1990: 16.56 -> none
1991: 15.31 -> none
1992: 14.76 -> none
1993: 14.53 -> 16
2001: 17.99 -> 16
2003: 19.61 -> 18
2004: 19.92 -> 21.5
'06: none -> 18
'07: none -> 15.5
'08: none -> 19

════════════════════

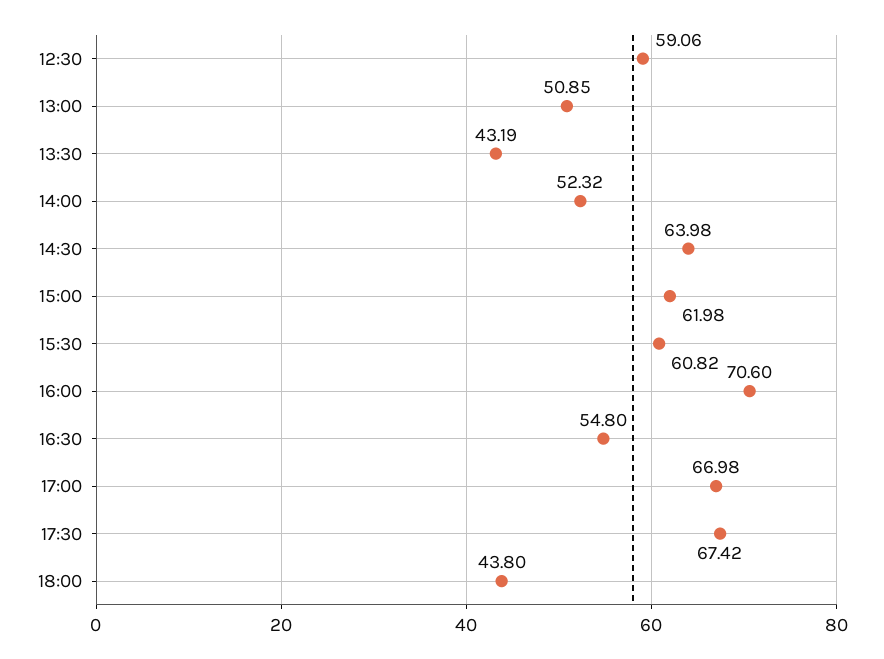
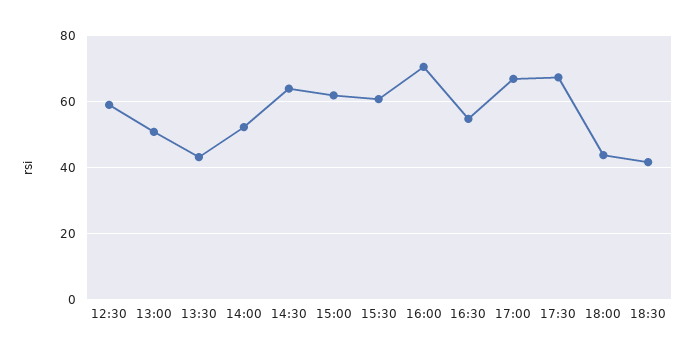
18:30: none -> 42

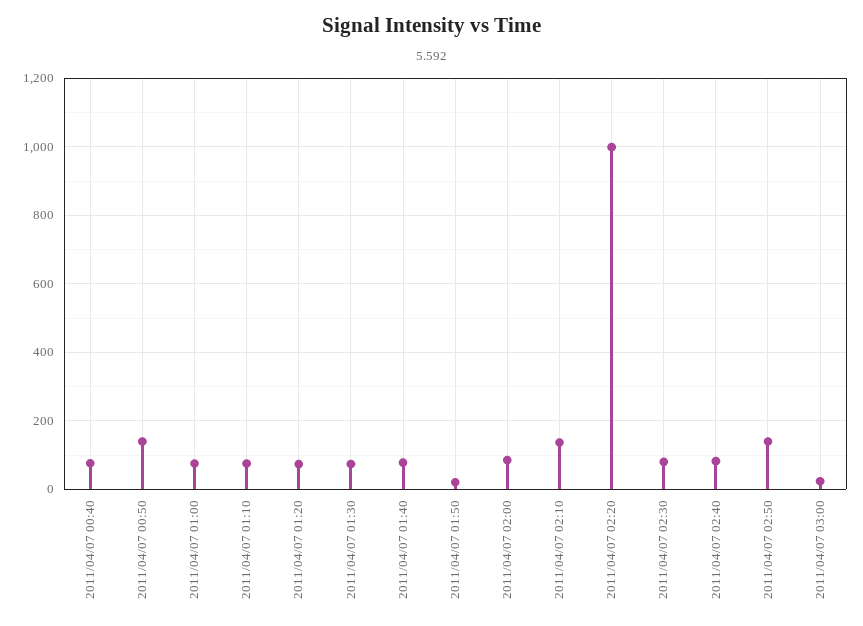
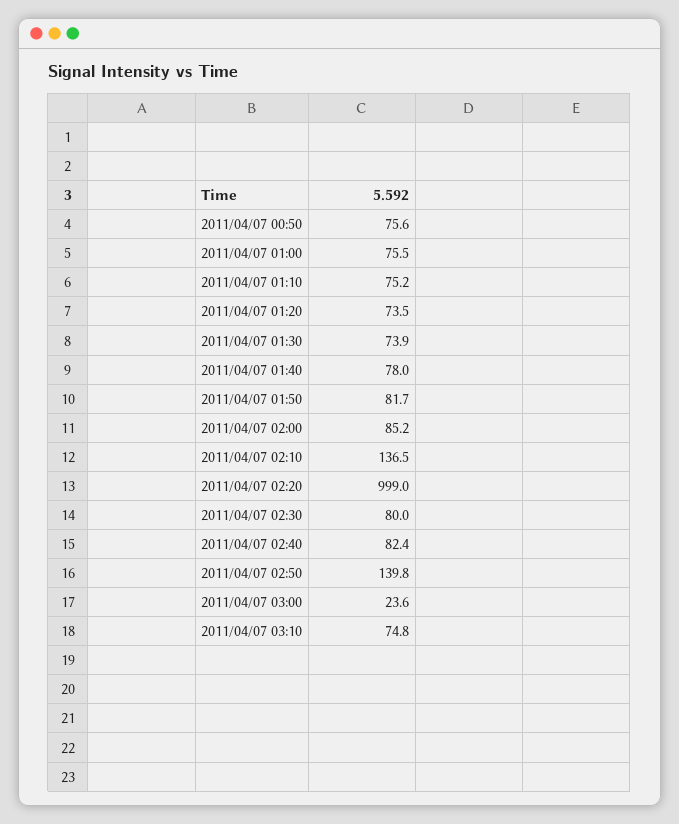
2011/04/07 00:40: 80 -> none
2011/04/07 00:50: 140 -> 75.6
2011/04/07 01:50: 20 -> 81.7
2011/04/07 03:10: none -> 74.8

════════════════════

Where a line of the listing holds "none", show that line.

1990: 16.56 -> none
1991: 15.31 -> none
1992: 14.76 -> none
'06: none -> 18
'07: none -> 15.5
'08: none -> 19
18:30: none -> 42
2011/04/07 00:40: 80 -> none
2011/04/07 03:10: none -> 74.8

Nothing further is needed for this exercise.